In fact, the amount of radium in the tailings, and the amount of radon gas given off by the tailings, will not diminish much for the first 5,000 or 10,000 years.
G.6. How long will it take to get rid of the hazard of uranium tailings?

Unless a great deal of money is spent on engineered deep storage of the mine and mill tailings, they will be left at the mine site forever. No mine or mill site has yet been cleaned up in a permanently satisfactory way anywhere in the world.
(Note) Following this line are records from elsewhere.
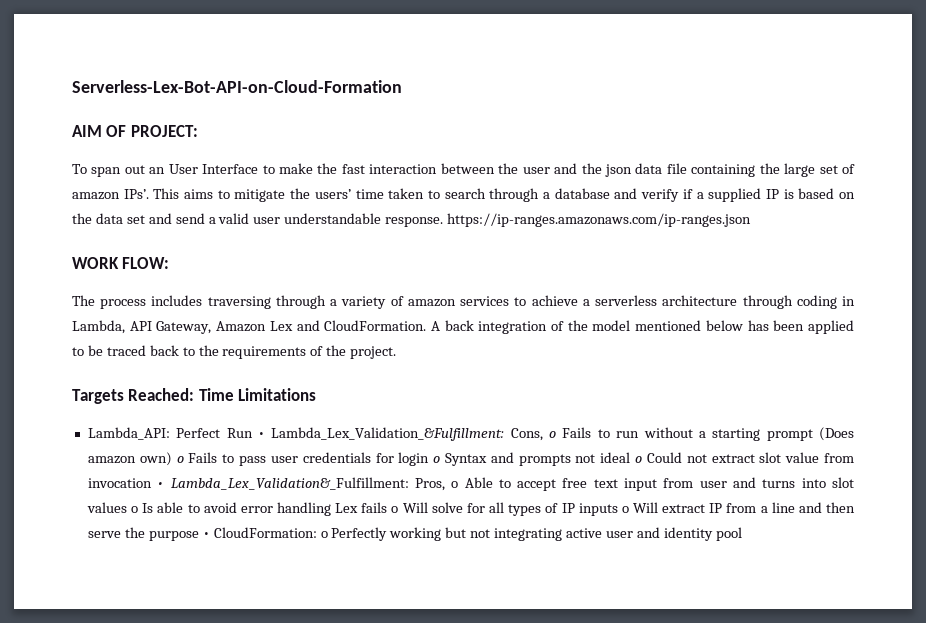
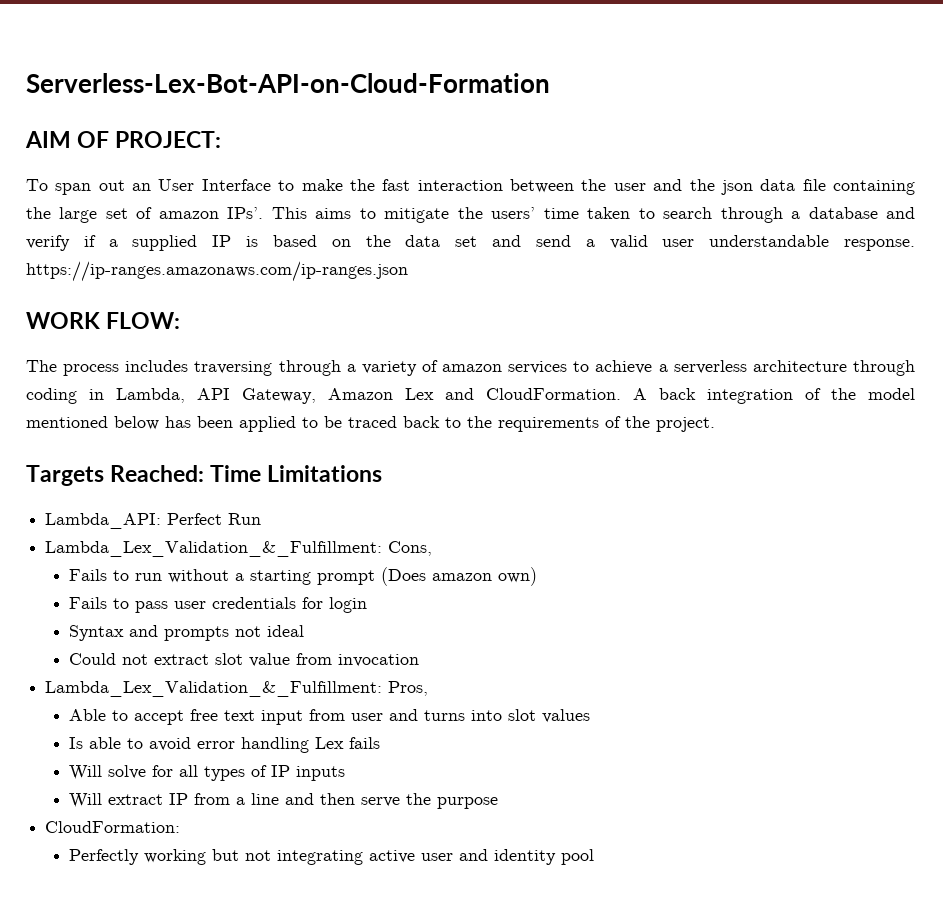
- Perfect Run • Lambda_Lex_Validation_&Fulfillment:
+ Perfect Run
+ Lambda_Lex_Validation_&_Fulfillment:
- Cons, o Fails to run without a starting prompt (Does amazon own) o Fails to pass user credentials for login o Syntax and prompts not ideal o Could not extract slot value from invocation • Lambda_Lex_Validation&_Fulfillment:
+ Cons,
+ Fails to run without a starting prompt (Does amazon own)
+ Fails to pass user credentials for login
+ Syntax and prompts not ideal
+ Could not extract slot value from invocation
+ Lambda_Lex_Validation_&_Fulfillment:
- Pros, o Able to accept free text input from user and turns into slot values o Is able to avoid error handling Lex fails o Will solve for all types of IP inputs o Will extract IP from a line and then serve the purpose • CloudFormation: o Perfectly working but not integrating active user and identity pool
+ Pros,
+ Able to accept free text input from user and turns into slot values
+ Is able to avoid error handling Lex fails
+ Will solve for all types of IP inputs
+ Will extract IP from a line and then serve the purpose
+ CloudFormation:
+ Perfectly working but not integrating active user and identity pool

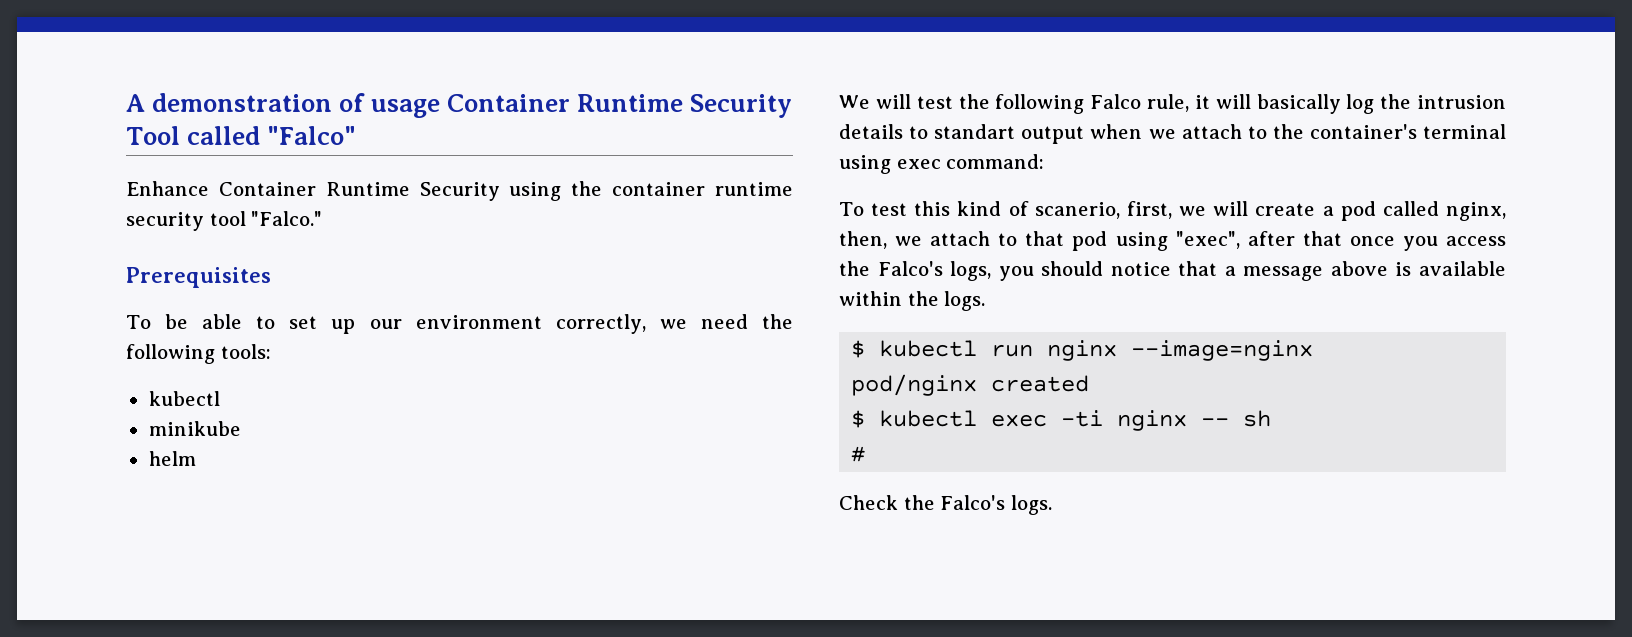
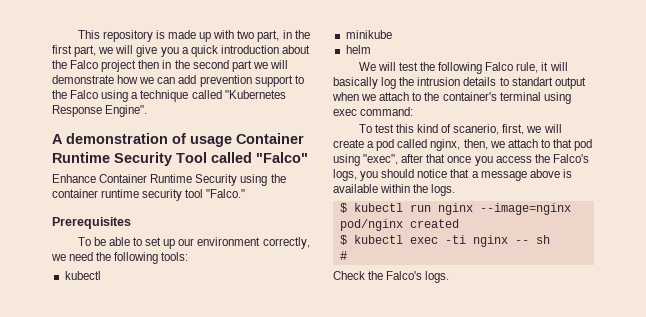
+ This repository is made up with two part, in the first part, we will give you a quick introduction about the Falco project then in the second part we will demonstrate how we can add prevention support to the Falco using a technique called "Kubernetes Response Engine".

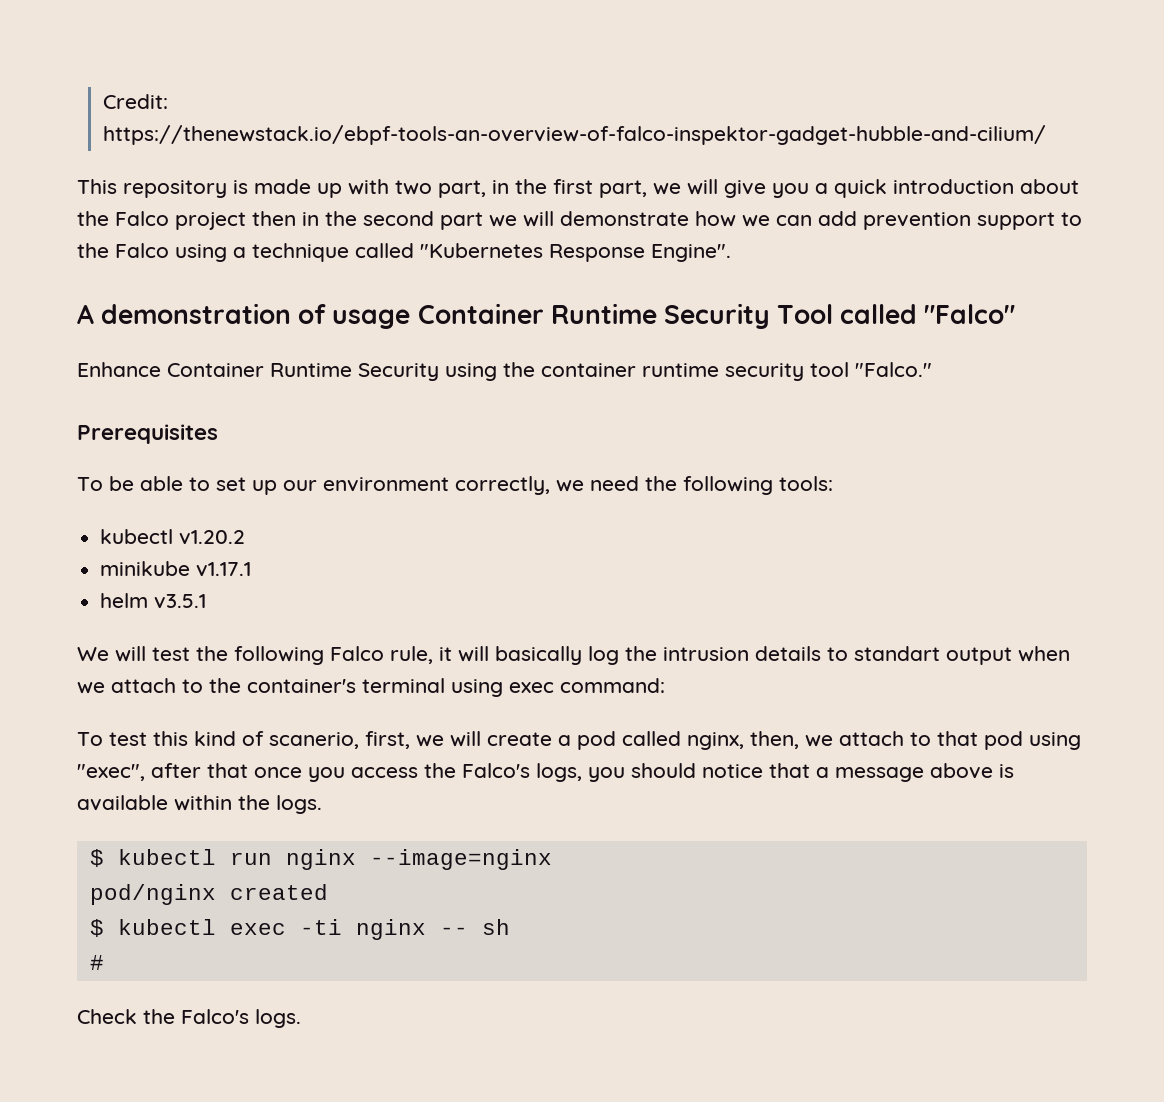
+ Credit: https://thenewstack.io/ebpf-tools-an-overview-of-falco-inspektor-gadget-hubble-and-cilium/
  To be able to set up our environment correctly, we need the following tools:
- kubectl
+ kubectl v1.20.2
- minikube
+ minikube v1.17.1
- helm
+ helm v3.5.1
New stringent laws for covering (but not burying) mine and mill tailings in the U.S. have made mining companies move away to other countries where there are no such detailed laws. Canada does not yet have detailed laws requiring the removal or covering of mine and mill tailings by the mining companies, nor does the Canadian government require deep burial in rock. In most cases, Canada does not even fence in the abandoned radioactive material or post signs to warn people that it is dangerous.

G.7. Can modern science eliminate atomic radiation from radioactive tailings?

Modern science has no way to eliminate this radiation. There is no practical way to neutralize radioactive materials, to destroy them or to render them harmless.

Attempts are underway to try to put radioactive mine and mill tailings back into the ground, like the ore from which they originated, because the radioactive materials in the tailings were less harmful to animals and humans when they were underground.

However, we do not know how to put the sand back together as a rock, nor do we know how to call back all the radon gas, the liquid effluents and the radioactive dust which have been released into the environment. Because the finely ground tailings are much more easily dissolved than the original ore, we cannot ensure that ground-water contamination will not occur following burial. Also, because the tailings will remain dangerous for a period of time which exceeds the span of human history, it is difficult to judge whether our storage methods will be adequate.